I also have a daughter who had food limitations. She has a life-threatening allergy to fish and certain tree nuts. There never was a problem at school — or anywhere else — when she was young. The school, camp, even certain restaurants and other places we went were more than happy to accommodate. No one felt I was the police. No one felt that their rights were being infringed because I asked that the smoked salmon be put at the other end of the room (in fact many of our friends simply refrained from serving those foods when Gillian was going to be present. And no one said boo about it.)

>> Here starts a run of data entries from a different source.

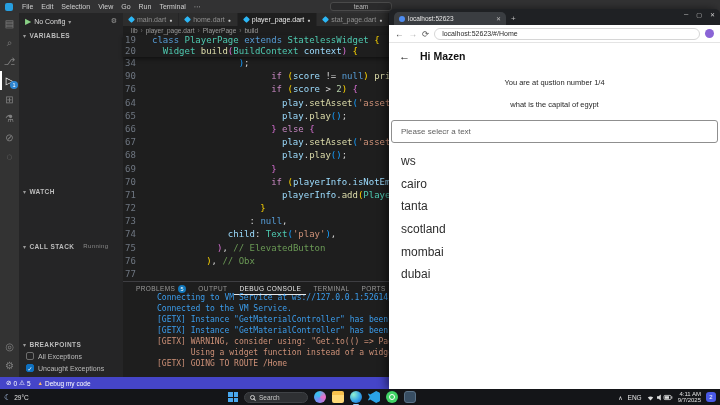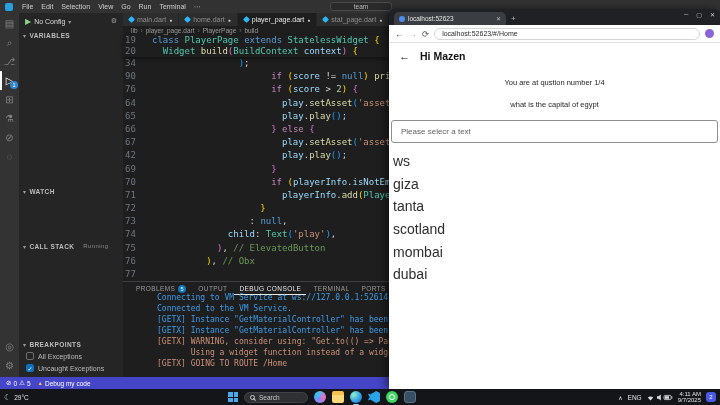--- a/index.html
+++ b/index.html
@@ -231,7 +231,7 @@
             <div class="cl"><span class="ln">65</span><span class="ct" style="padding-left: 24ch;"><span class="t-vr">play</span><span class="t-pl">.</span><span class="t-fn">play</span><span class="t-b3">()</span><span class="t-pl">;</span></span></div>
             <div class="cl"><span class="ln">66</span><span class="ct" style="padding-left: 22ch;"><span class="t-b2">}</span><span class="t-pl"> </span><span class="t-ctrl">else</span><span class="t-pl"> </span><span class="t-b2">{</span></span></div>
             <div class="cl"><span class="ln">67</span><span class="ct" style="padding-left: 24ch;"><span class="t-vr">play</span><span class="t-pl">.</span><span class="t-fn">setAsset</span><span class="t-b3">(</span><span class="t-str">'asset</span></span></div>
-            <div class="cl"><span class="ln">42</span><span class="ct" style="padding-left: 24ch;"><span class="t-vr">play</span><span class="t-pl">.</span><span class="t-fn">play</span><span class="t-b3">()</span><span class="t-pl">;</span></span></div>
+            <div class="cl"><span class="ln">68</span><span class="ct" style="padding-left: 24ch;"><span class="t-vr">play</span><span class="t-pl">.</span><span class="t-fn">play</span><span class="t-b3">()</span><span class="t-pl">;</span></span></div>
             <div class="cl"><span class="ln">69</span><span class="ct" style="padding-left: 22ch;"><span class="t-b2">}</span></span></div>
             <div class="cl"><span class="ln">70</span><span class="ct" style="padding-left: 22ch;"><span class="t-ctrl">if</span><span class="t-pl"> </span><span class="t-b1">(</span><span class="t-vr">playerInfo</span><span class="t-pl">.</span><span class="t-vr">isNotEm</span></span></div>
             <div class="cl"><span class="ln">71</span><span class="ct" style="padding-left: 24ch;"><span class="t-vr">playerInfo</span><span class="t-pl">.</span><span class="t-fn">add</span><span class="t-b1">(</span><span class="t-type">Player</span><span class="t-b2">(</span></span></div>

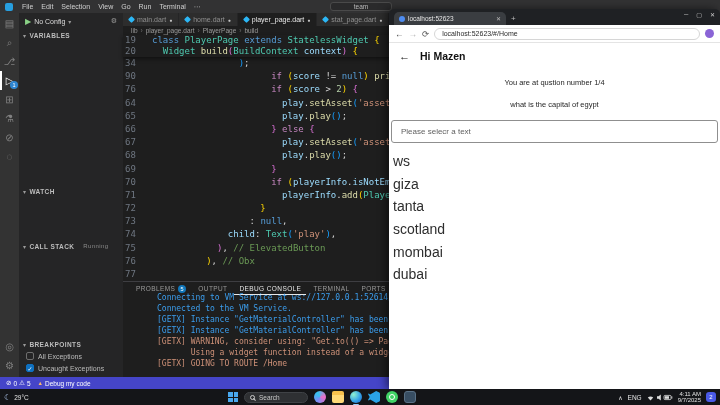--- a/index.html
+++ b/index.html
@@ -86,7 +86,7 @@
   .question-line{margin-top:13px;text-align:center;font-size:7.5px;color:#1f1f1f}
   .answer-field{margin:11px 2px 0;height:23px;border:1px solid #8f8f8f;border-radius:3px;display:flex;align-items:center;padding:0 9px;font-size:8px;color:#5f5f5f;flex:none}
   .options{margin-top:7px;flex:1;overflow:hidden}
-  .answer-option{height:22.6px;display:flex;align-items:center;padding-left:4px;font-size:14px;color:#2e2e2e}
+  .answer-option{height:22.6px;display:flex;align-items:center;padding-left:12px;font-size:12px;color:#2e2e2e}
 
   
   .taskbar{position:absolute;left:0;top:389px;width:720px;height:16px;background:#141518;z-index:10}

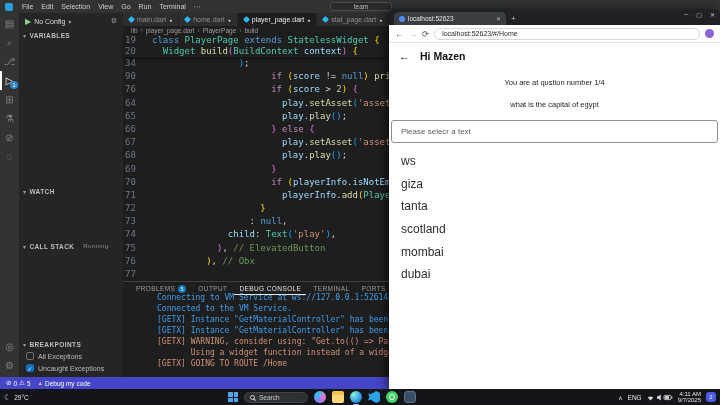--- a/index.html
+++ b/index.html
@@ -319,6 +319,7 @@
       <div class="answer-field">Please selecr a text</div>
       <div id="options" class="options">
           <div class="answer-option">ws</div>
+          <div class="answer-option">cairo</div>
           <div class="answer-option">giza</div>
           <div class="answer-option">tanta</div>
           <div class="answer-option">scotland</div>

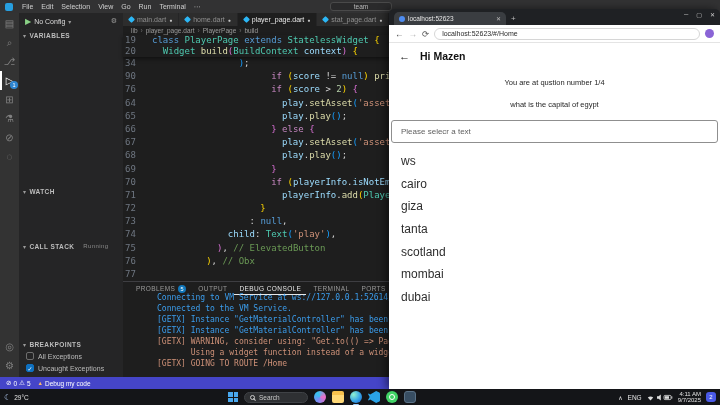--- a/index.html
+++ b/index.html
@@ -320,7 +320,6 @@
       <div id="options" class="options">
           <div class="answer-option">ws</div>
           <div class="answer-option">cairo</div>
-          <div class="answer-option">giza</div>
           <div class="answer-option">tanta</div>
           <div class="answer-option">scotland</div>
           <div class="answer-option">mombai</div>

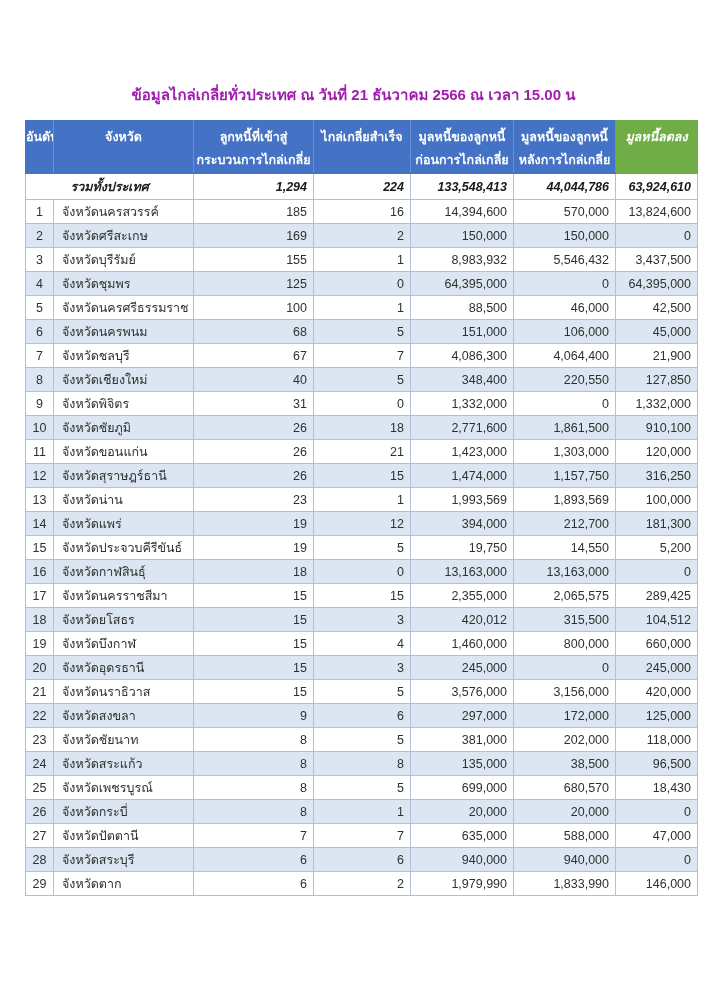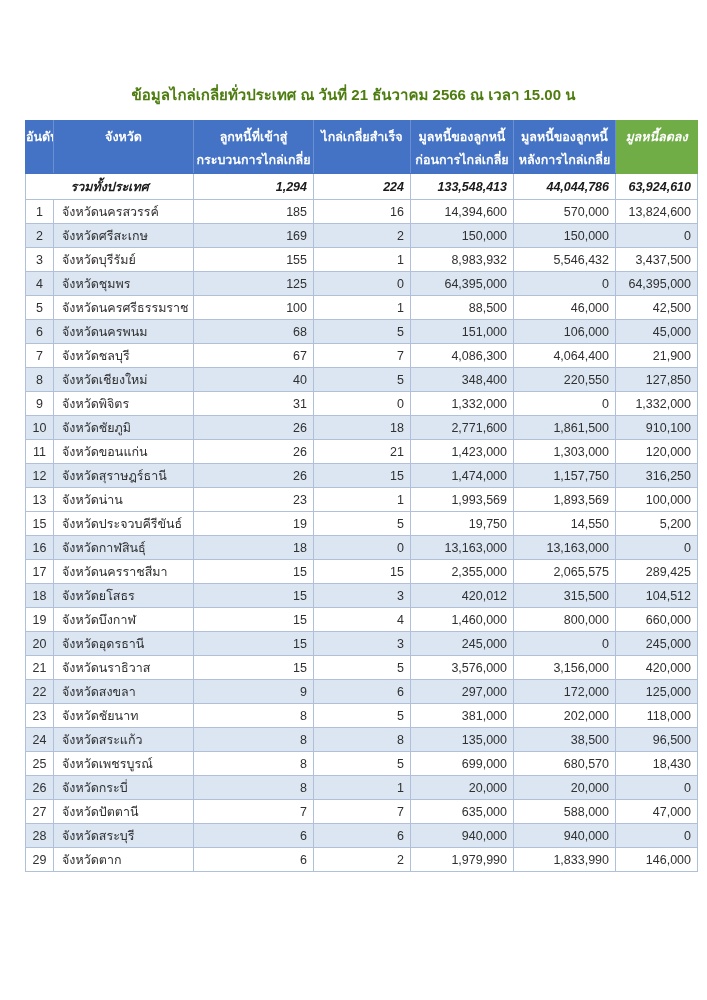--- a/index.html
+++ b/index.html
@@ -19,7 +19,7 @@
     text-align:center;
     font-size:15px;
     font-weight:bold;
-    color:#4d7c0f;
+    color:#a21caf;
   }
   table.data-table {
     position:absolute;

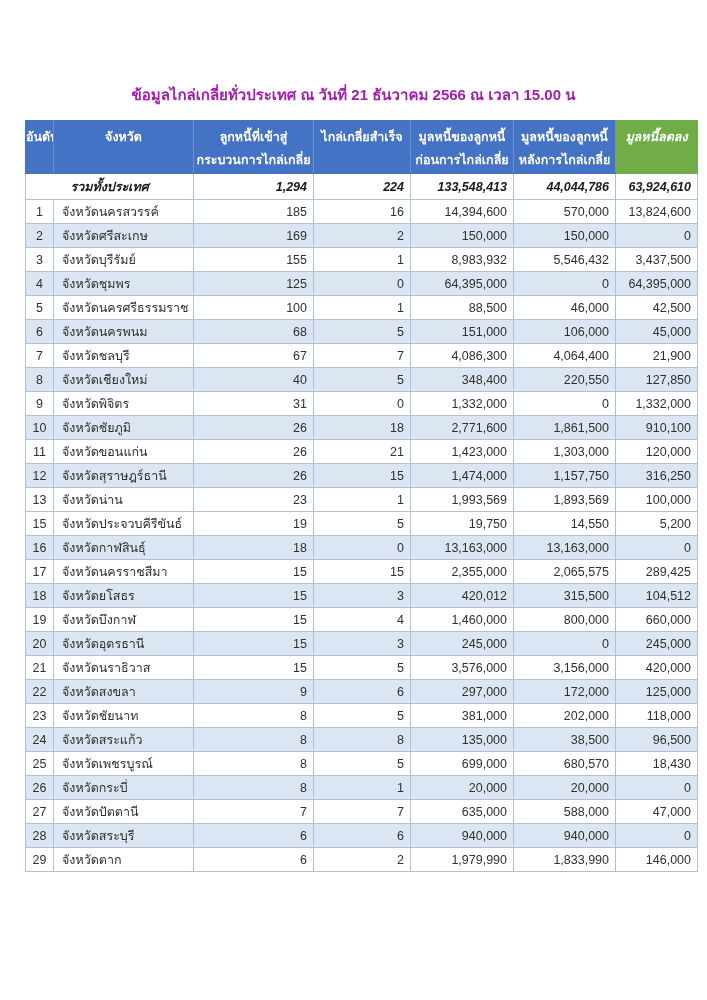--- a/index.html
+++ b/index.html
@@ -253,6 +253,15 @@
           <td class="num">1,893,569</td>
           <td class="num">100,000</td>
         </tr>
+        <tr class="data-row band">
+          <td class="num-c">14</td>
+          <td class="prov">จังหวัดแพร่</td>
+          <td class="num">19</td>
+          <td class="num">12</td>
+          <td class="num">394,000</td>
+          <td class="num">212,700</td>
+          <td class="num">181,300</td>
+        </tr>
         <tr class="data-row">
           <td class="num-c">15</td>
           <td class="prov">จังหวัดประจวบคีรีขันธ์</td>

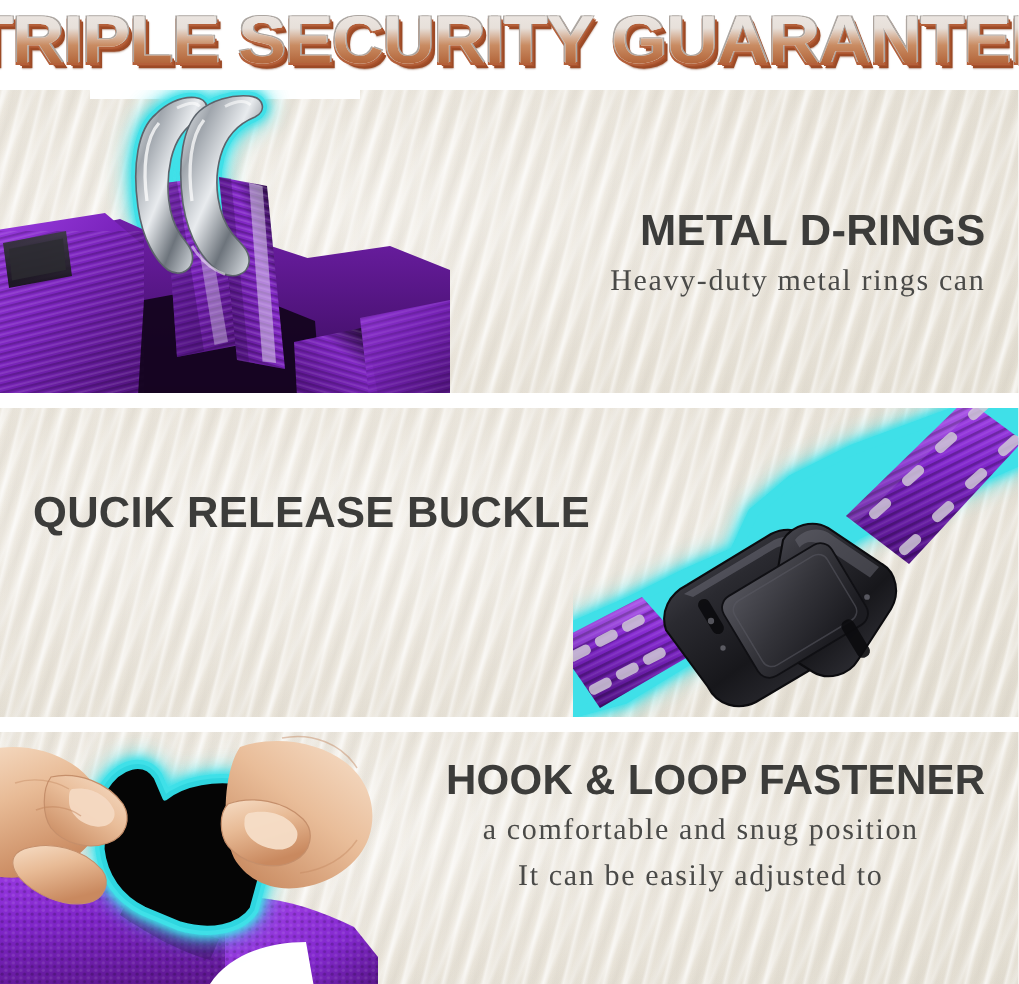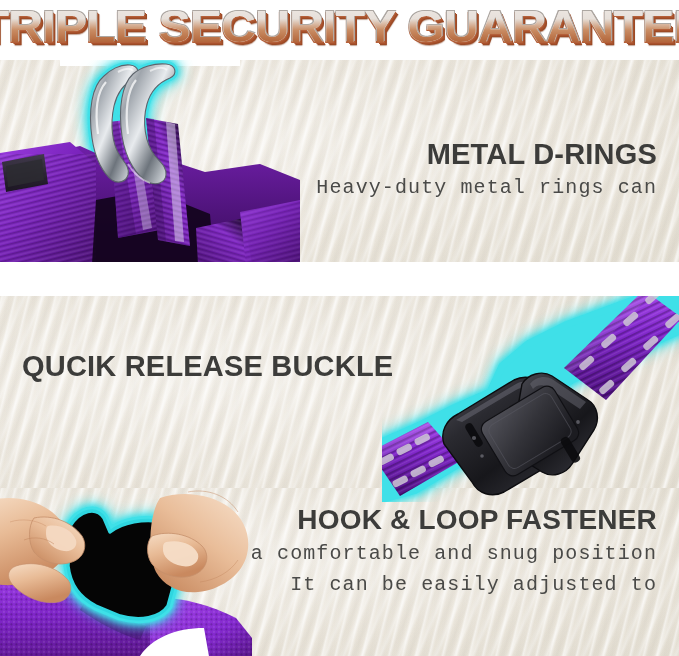--- a/index.html
+++ b/index.html
@@ -118,13 +118,14 @@
     white-space: nowrap;
   }
   .panel-body {
-    font-family: Liberation Mono, monospace;
+    font-family: Liberation Serif, serif;
     font-weight: normal;
     font-size: 20px;
     line-height: 31px;
     color: #4a4a48;
     letter-spacing: 1.1px;
     white-space: nowrap;
+    text-align: center;
   }
 
   

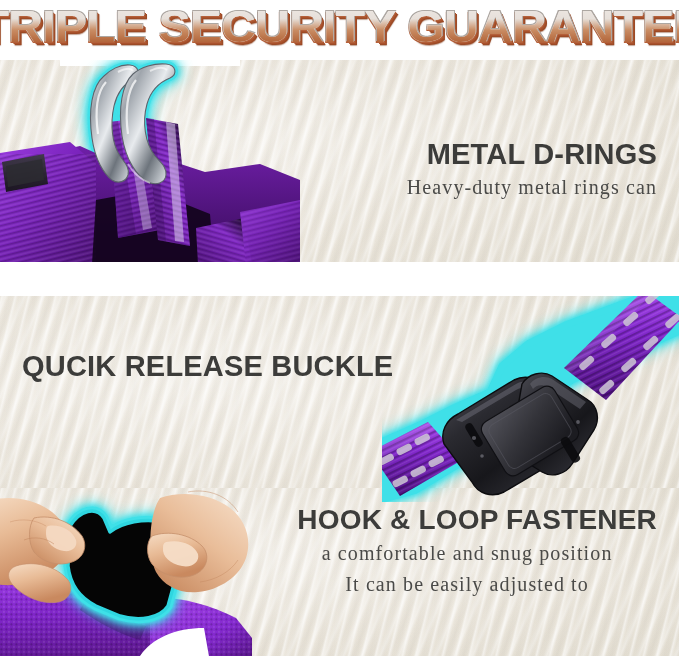--- a/index.html
+++ b/index.html
@@ -101,7 +101,7 @@
       radial-gradient(ellipse at 30% 40%, #f5f2ec 0%, #ebe6dc 60%, #e4dfd3 100%);
   }
   #panel-1 { top: 60px;  height: 202px; }
-  #panel-2 { top: 272px; height: 206px; margin-top: 24px; }
+  #panel-2 { top: 272px; height: 206px; }
   #panel-3 { top: 488px; height: 168px; }
 
   .panel-text {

Today I would be regarded as the food police. Or one of those parents whose kids are fussy (as opposed to having an actual anaphylactic-prone allergy). As a person who prevents others from eating peanuts on an airplane. As if eating peanuts on an airplane is a Constitutional right.
I also never wanted to be the mother who sent her kids to school with carrots and raisins when the other parents sent chips and cheese doodles. But I also didn’t want to send chips and cheese doodles. It’s difficult to keep a stand and yet not be the weird one. In those days (my daughters are now in their 30s), granola bars and peanut-butter/cheese snacks were touted as “healthy” (oh my!). So that’s what I sent. I am sure my kids traded sometimes with the chip and cheese doodle kids.
That’s okay. I am not the food police. And I don’t think they did that every day.
Sometimes you can make progress little by little. We can’t convince people to change their ways all at once. But we can do it one small step at a time. Slowly. This kind of education always takes longer than we think it will.
And in the meantime, those who want to politicize this will keep on keeping on because they have a political agenda to achieve. They don’t care about the kids. If they did, at least for this one issue, they wouldn’t use the children as bait for their ideology. They wouldn’t work so hard against those who are trying to educate parents and young people about healthier dietary choices. No matter what their political agenda, they would all choose health and life.
One further word, as long as I am now on my soap-box. It’s very difficult for parents to say “no.” A lot easier to just give the kids the bag of chips or raisinets. But our responsibility as parents is a balance of yes and no and guiding our children into adulthood. Sure, you have to say no to so many things, you could feel that giving in to the snack thing is less important than some of the other “nos.” That’s true. But honestly, your children will not hate you because you said no to the daily junk. They may even thank you for it when they are old enough to understand.
My kids still tease me about the “healthy choice” stuff when they were kids. But I see what they give their children for snacks. It’s not the chips and cheese doodles.